Recent newspaper reports have focused on the migration of venture capital funds away from biotechnology to Internet investment opportunities. Venture funds such as Accel and Oak have stopped making biotechnology investments, and other venture funds have significantly cut back their investments in the sector.

Ironically, the Internet presents a huge opportunity for creating successful startups that will directly serve biotechnology and pharmaceutical companies, enabling them to become more efficient and profitable.

The "business-to-business" Internet model will address numerous needs of the biotechnology industry, including content aggregation, e-commerce, software and services to accelerate all aspects of the research, development, marketing, and sales process for a new drug.

The pharmaceutical industry sorely needs the assistance of the Internet. Currently, most pharmaceutical companies' use of the Net is limited to internal communication and exchange of content. This limited usage fails to address major problems facing the industry, including:

  • a shrinking period of market exclusivity for new drugs, thanks to an expanded market for generic pharmaceuticals and rapid technology advances;

  • the need for a huge increase in research and development throughput yielding new drugs in the next few years, for pharmaceutical companies to maintain their current profit margins; and

  • the tripling of the number of patients in clinical trials over the last few years, making these trials the chief bottleneck for the approval of new drugs (this is still largely a paper-driven process).

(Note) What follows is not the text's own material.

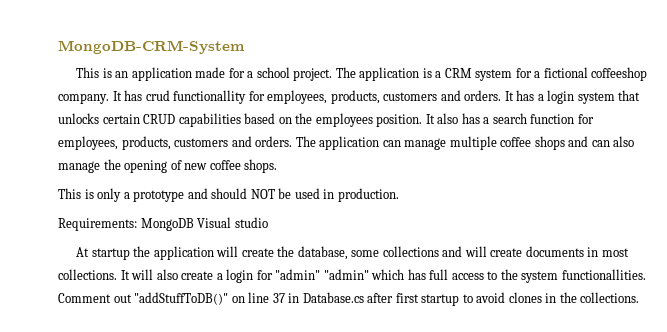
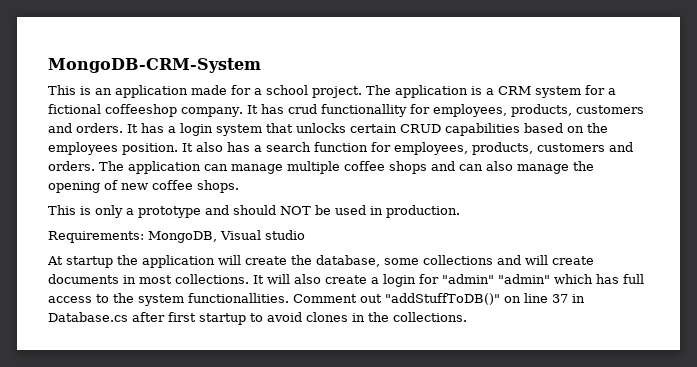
- Requirements: MongoDB Visual studio
+ Requirements: MongoDB, Visual studio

Throughout every phase of developing and selling a new drug, the Internet is beginning to be applied, with excellent results.

Starting at the beginning and working forward, the Internet is permitting software and service providers such as Celera Genomics to provide core biological information to multiple companies through its sequencing of the human genome.

Bioinformatics companies, meanwhile, are providing software to Celera's customers and other pharmaceutical companies to help manage and analyze the deluge of genomic information becoming available.

Once this biological information successfully identifies drugs worthy of testing in humans, clinical trials begin. Use of the Internet in clinical trials makes sense at all stages, including the design of clinical trials, the recruitment of patients, the collection and analysis of data derived from human testing, and the preparation of submissions to the FDA.

Most of the process is driven manually, through the use of paper case report forms. On average, case report forms submitted to the FDA contain three errors per page. What is badly needed is an "operating system" for clinical trials, which would model patient entry criteria into trials and yield electronic reports in a form suitable to submit to the FDA. Timing is of the essence, since it is expected that by 2002, all submissions to the FDA will be required to be electronic.

Following drug discovery, clinical testing and FDA approval, the sales and marketing for new drugs begins. Until recently, this was simply a matter of hundreds of "detail men" in a pharmaceutical company's sales force visiting doctors in their offices and trying to sell them new products.

Alternatively, immense drug distributors (that is, middlemen) would sell large quantities of product to group purchasing organizations (GPOs) representing hospitals, clinics, and medical groups. The advent of managed care organizations (MCOs) required drugs to be approved by the MCOs for the patient to obtain reimbursement. This is now more of an opportunity than a problem.

From the patient's standpoint, on-line drugstores such as Drugstore.com are a valued source of information and products. On-line drugstores are now aligning with MCOs and their emissaries, pharmaceutical benefit management companies (PBMs), to make life easier for the patient.

The drug distribution is being transformed by this phenomenon of disintermediation. The Internet is lessening the need for detail men, drug distributors, GPOs, and other intermediaries.

But middlemen are fighting back. Bergen Brunswig Corp., one of the nation's largest drug distributors, recently announced the launch of an Internet auction site, Pharmabid.com, where doctors and hospitals will bid against each other for drugs and medical supplies.

Patient usage of Internet-provided personal health information is also growing quickly, enabling the patient to gain access to huge quantities of helpful (and hindering) information about health care issues.

In response, professionally validated providers of personal health care information are being started, such as CancerFacts.com, which provides personal decision support tools to patients seeking to make decisions about alternative cancer therapies. The service takes actual patient data, inputs it into "historical" clinical trials, and then delivers a personalized report for the patient, complete with information on treatment options, questions that should be directed to the patient's physician, and a description of the range and probability of possible outcomes.

In response to all of these developments, biotech and pharmaceutical companies are beginning to look beyond their current limited internal use of the Internet. This phenomenon is only beginning, however, leaving a large opportunity for emerging entrepreneurs and health care information technology companies.